The UC Riverside PI is required to conduct the research in compliance with pertinent federal regulations, state law, University of California policies, and UC Riverside policies.

HIPAA when Relying on an External IRB

UC Riverside requires the use of a stand-alone document for obtaining HIPAA authorizations. As such, HIPAA authorization language cannot be embedded within the consent documents. Changes to the UC Riverside approved HIPAA Authorization will require negotiations with Mr. Paul Hackman, J.D., the UCR Chief Compliance and Privacy Officer.

If you will be obtaining a signed HIPAA authorization from your subjects, you may use the UC Riverside approved HIPAA Authorization found on the Research Integrity Forms page. If you will need a waiver of HIPAA authorization for all or part of your study (e.g., recruitment), a request will need to be made to the IRB of record.

Review Timelines

Turnaround time can vary for an agreement due to the negotiation process and possible legal counsel involvement.

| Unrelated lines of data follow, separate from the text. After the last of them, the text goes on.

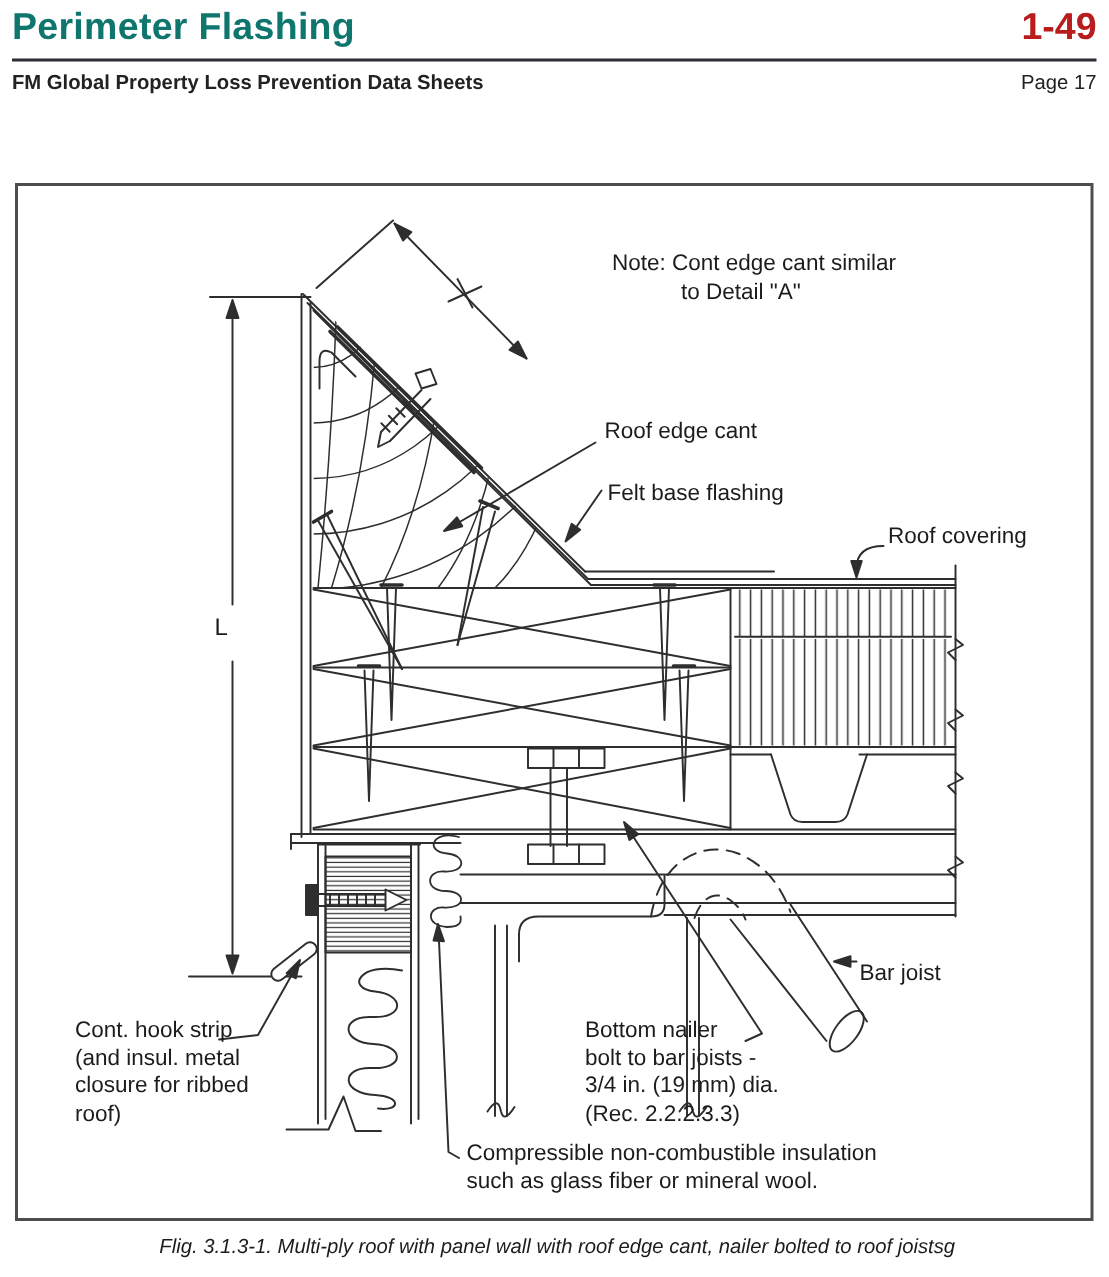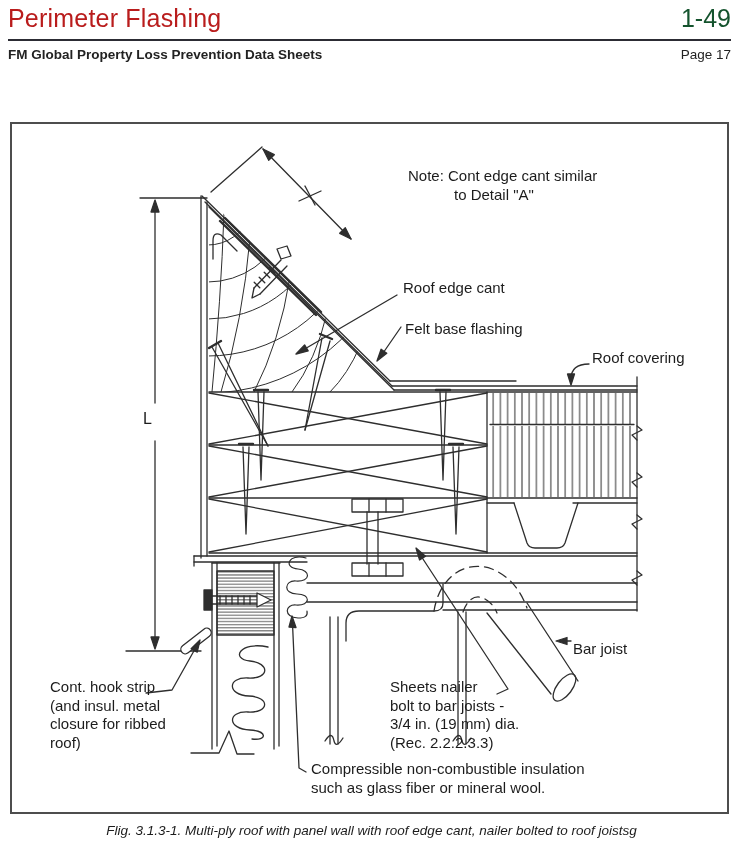"Perimeter Flashing" .hdr-title { color: #b91c1c -> #0f766e; font-weight: normal -> bold }
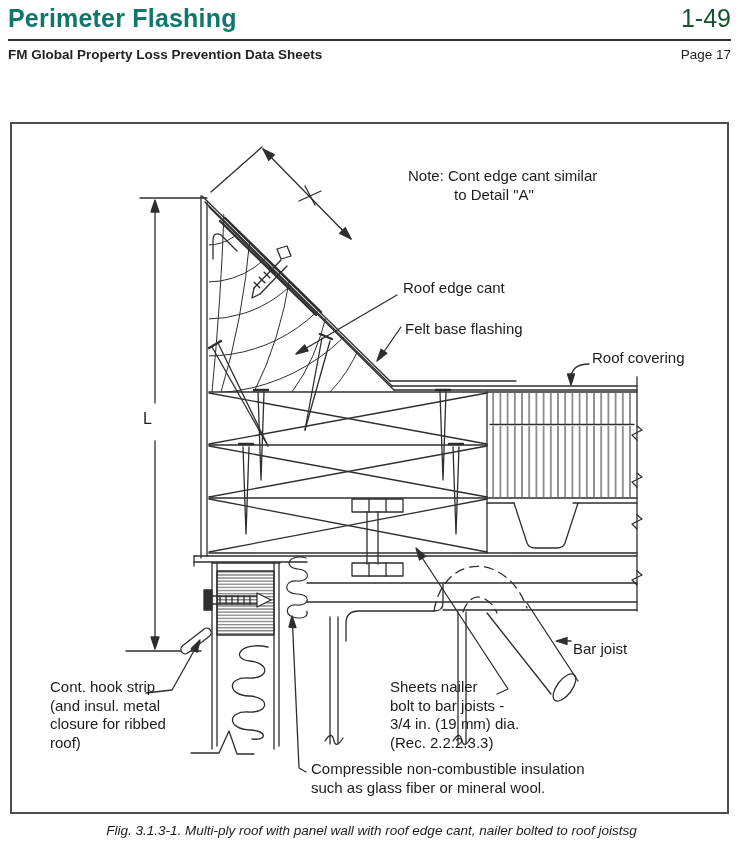"1-49" .hdr-num { color: #14532d -> #b91c1c; font-weight: normal -> bold }
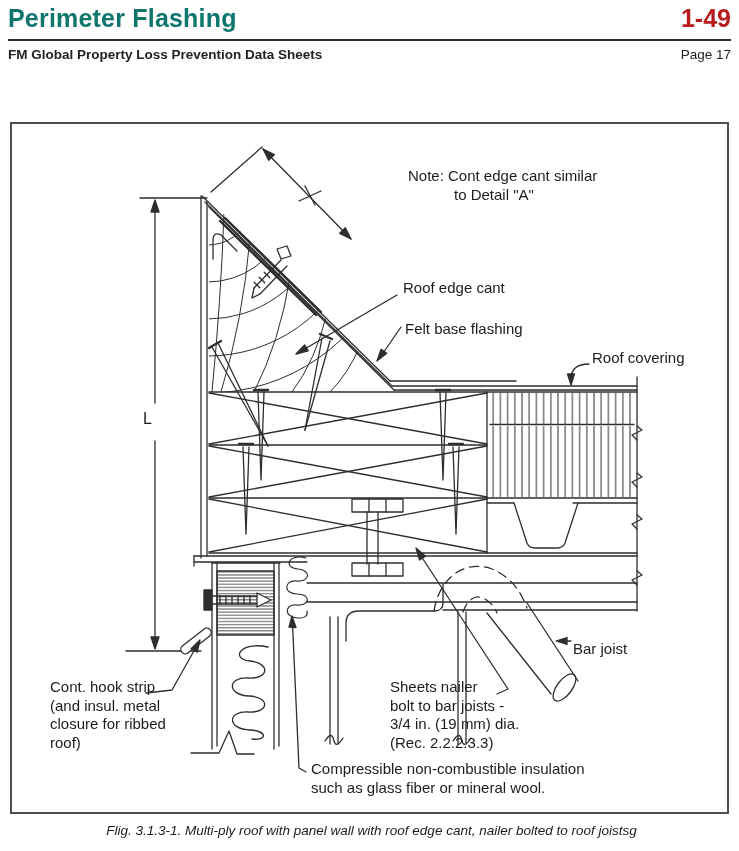"Sheets nailer" span { text: Sheets -> Bottom }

The responsiveness of the other site may also affect the turnaround time. Agreements can take a few weeks to several months to be fully executed.

Reliance Contact

For questions or additional information regarding the IRB reliance process, please contact

Reliance Fees

UCR Researchers should check with their external collaborators to determine whether any reliance fees will be applicable to their projects.